The recovery of dump energy in ray circle, improves efficiency and the power density of device.Owing to resonant tank and transmitting antenna being deposited
Certain energy loss is there is, it is therefore desirable to utilize invariable power charging major loop to carry out energy in D.C. resistance, resonant process
Supplement.
Fig. 2 be the present invention high-power main loop module in LC resonant full bridge inversion major loop and invariable power charge major loop
Connection diagram, as can be seen from the figure: the first electric capacity could be arranged to multiple, such as, be set to 3, each electric capacity is all joined
Put a switch to be controlled.
Time domain big electric current aviation electromagnetic discharger by emission current is injected transmitting coil, by coil-induced go out
Transient electromagnetic field, preferable transmitted waveform is square-wave waveform, and the frequency signal comprised enriches.But, transmitting coil is that perception is negative
Carrying, the physical property of inductance determines the electric current flowing through in inductance and cannot break through, and compared with square wave, uses key player on a team's waveform to be easier to
Realize hundreds of ampere and even go up the big electric current of kiloampere, thus realize big transmitting magnetic moment and big investigation depth.

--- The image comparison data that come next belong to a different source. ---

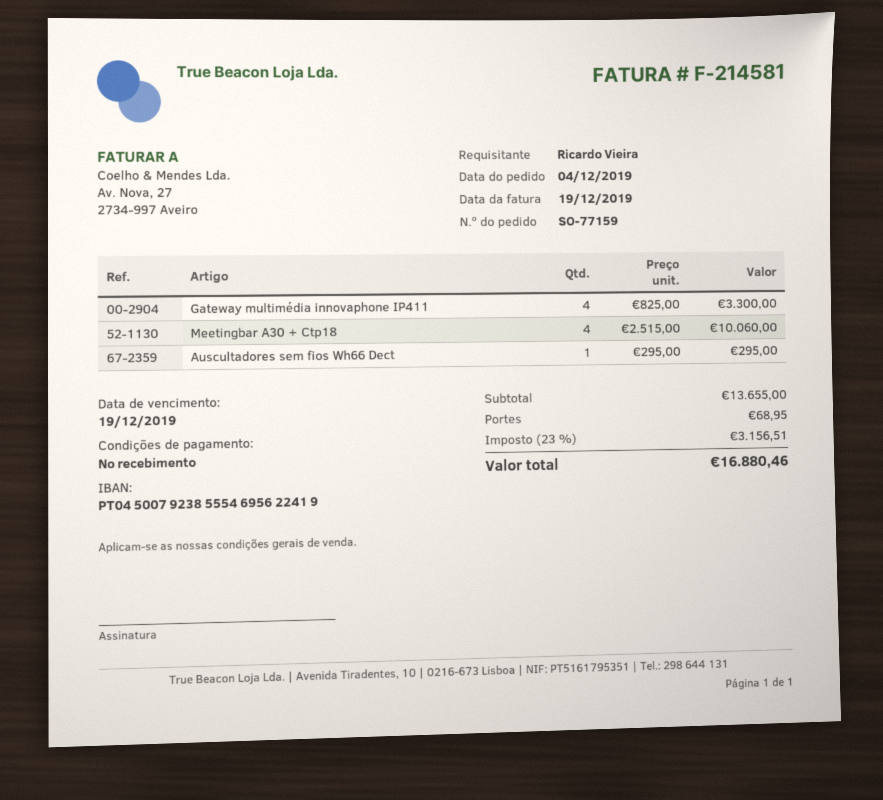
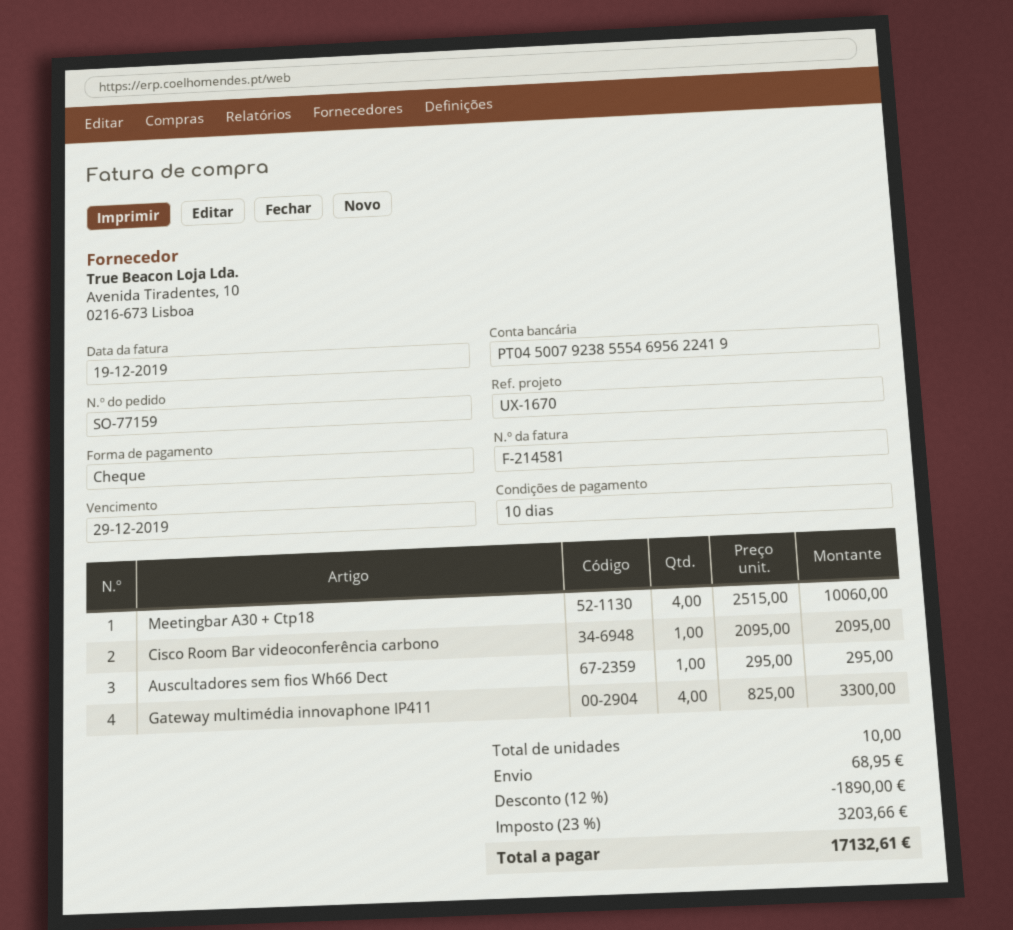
payment terms: on receipt -> 10 days
due date: 2019-12-19 -> 2019-12-29
Cisco Room Bar videoconferência carbono: none -> 1 x 2095.00 = 2095.00
discount: none -> 12% = 1890.00
tax: 23% = 3156.51 -> 23% = 3203.66
total: 16880.46 -> 17132.61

The transmitted waveform of assembly of the invention is bi-polar half sine wave, and Fig. 5 A, 5B, 5C give transmitting fundamental frequency and be respectively
Transmitted waveform signal when 25Hz, 75Hz, 125Hz.
Fundamental frequency 25Hz, half-wave pulsewidth 1/2/25=20ms=4ms semisinusoidal+16ms power-off;
Fundamental frequency 75Hz, half-wave pulsewidth 1/2/75=6.667ms=2ms semisinusoidal+4.6667 power-off, not trapezoidal wave;
Fundamental frequency 125Hz, half-wave pulsewidth 1/2/125=4ms=1ms semisinusoidal+3ms power-off, not trapezoidal wave.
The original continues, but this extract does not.